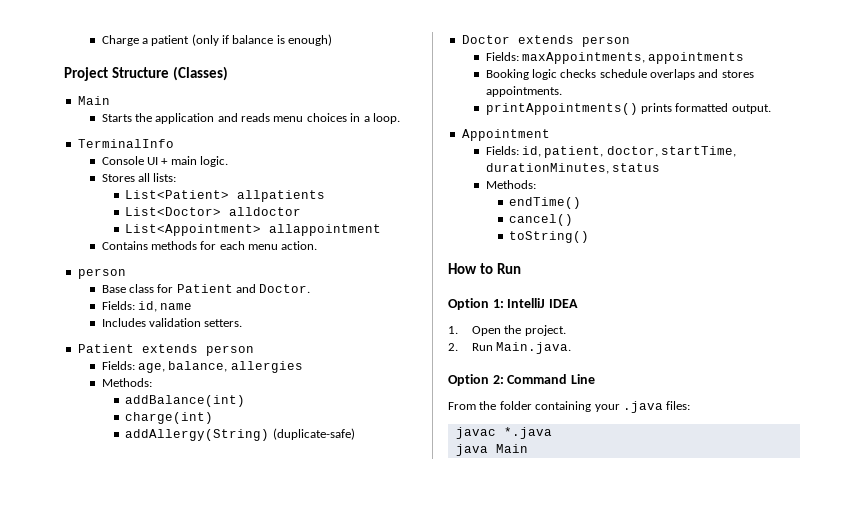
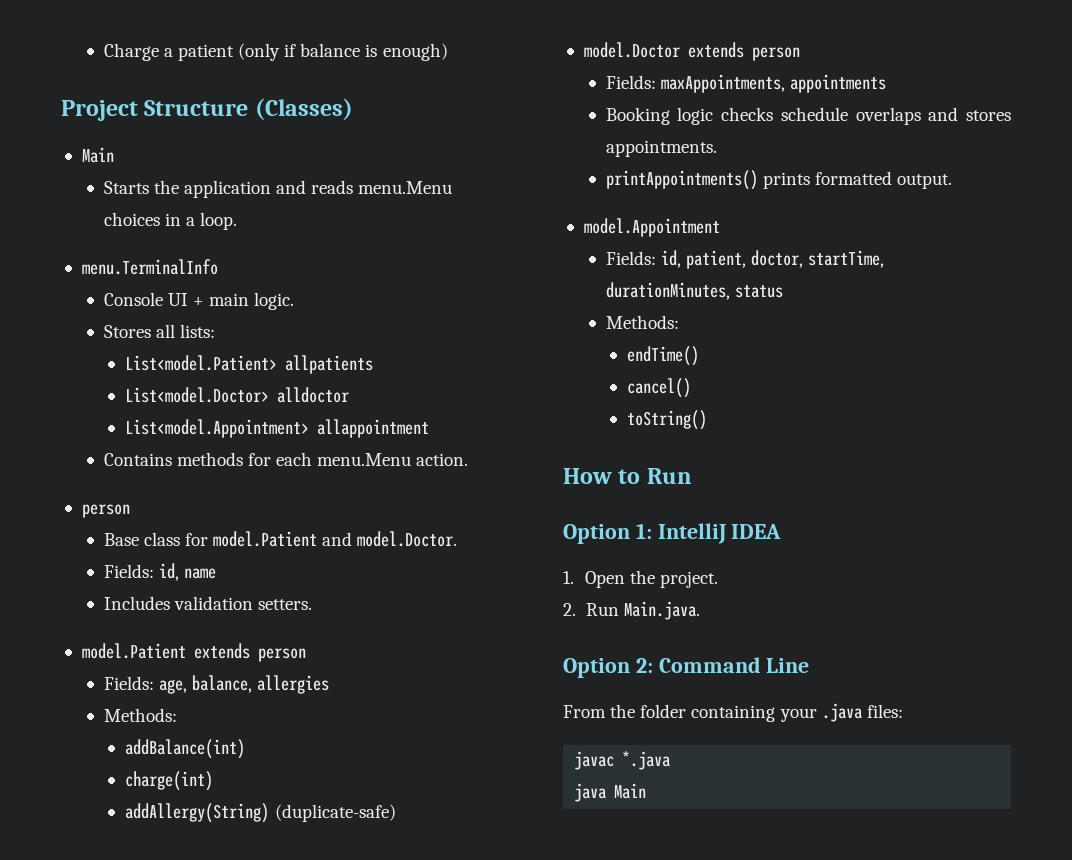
- Starts the application and reads menu choices in a loop.
+ Starts the application and reads menu.Menu choices in a loop.
- TerminalInfo
+ menu.TerminalInfo
- List<Patient> allpatients
+ List<model.Patient> allpatients
- List<Doctor> alldoctor
+ List<model.Doctor> alldoctor
- List<Appointment> allappointment
+ List<model.Appointment> allappointment
- Contains methods for each menu action.
+ Contains methods for each menu.Menu action.
- Base class for Patient and Doctor.
+ Base class for model.Patient and model.Doctor.
- Patient extends person
+ model.Patient extends person
- Doctor extends person
+ model.Doctor extends person
- Appointment
+ model.Appointment

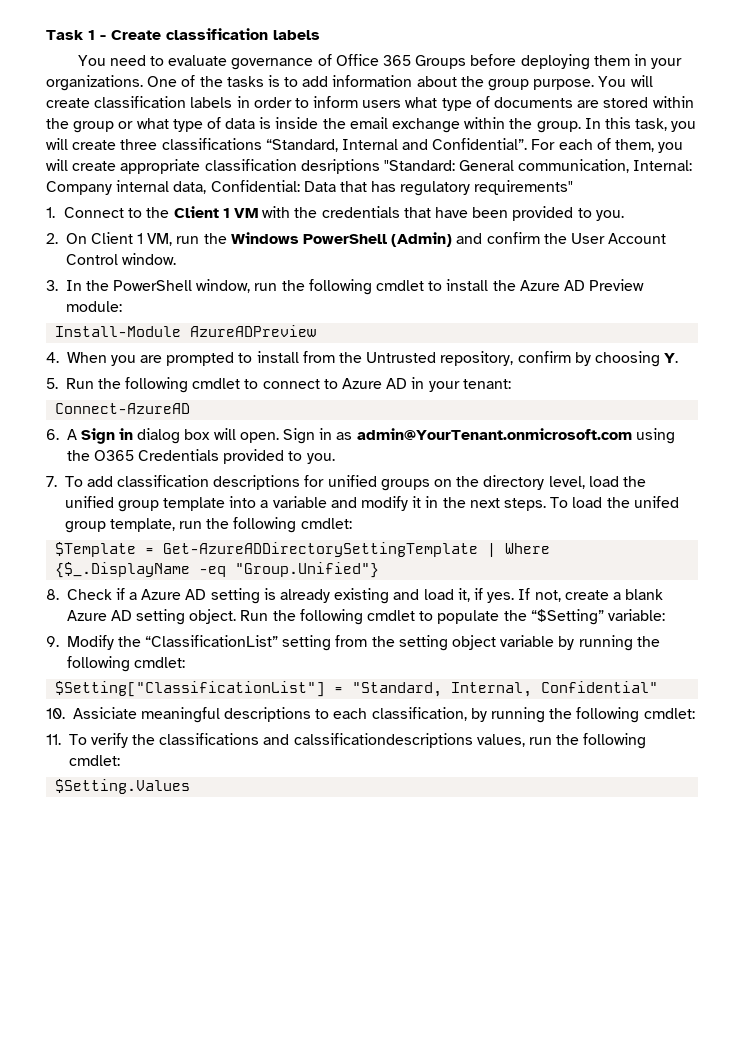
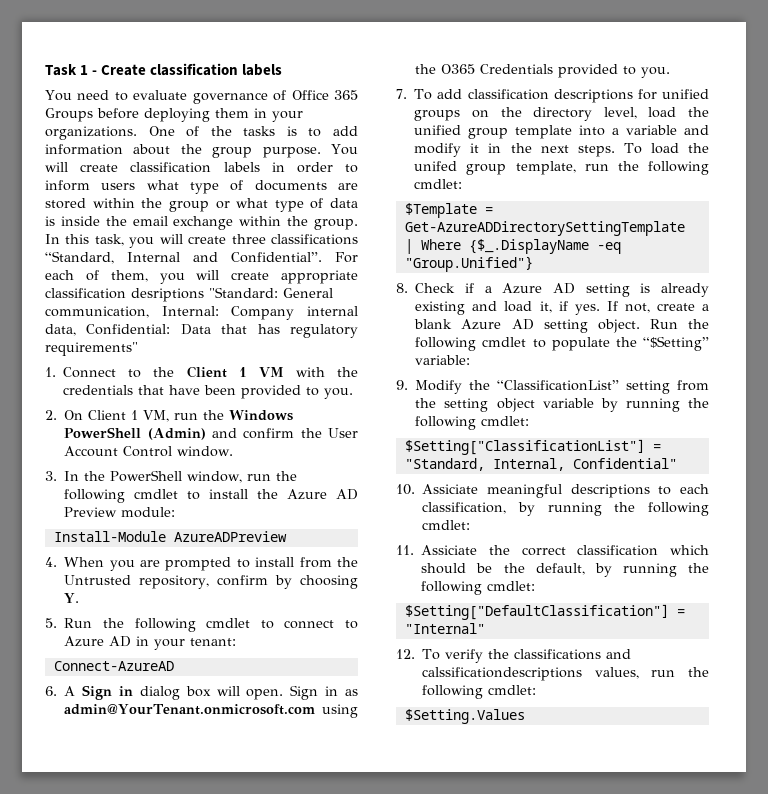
- 11. To verify the classifications and calssificationdescriptions values, run the following cmdlet:
+ 11. Assiciate the correct classification which should be the default, by running the following cmdlet:
+ $Setting["DefaultClassification"] = "Internal"
+ 12. To verify the classifications and calssificationdescriptions values, run the following cmdlet:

What you have to do: Every line from the one with "each menu.Menu action." through the end of the records is to be reproduced exactly, and the pictures are to be left out.

Written solution:
+ Contains methods for each menu.Menu action.
- Base class for Patient and Doctor.
+ Base class for model.Patient and model.Doctor.
- Patient extends person
+ model.Patient extends person
- Doctor extends person
+ model.Doctor extends person
- Appointment
+ model.Appointment

- 11. To verify the classifications and calssificationdescriptions values, run the following cmdlet:
+ 11. Assiciate the correct classification which should be the default, by running the following cmdlet:
+ $Setting["DefaultClassification"] = "Internal"
+ 12. To verify the classifications and calssificationdescriptions values, run the following cmdlet:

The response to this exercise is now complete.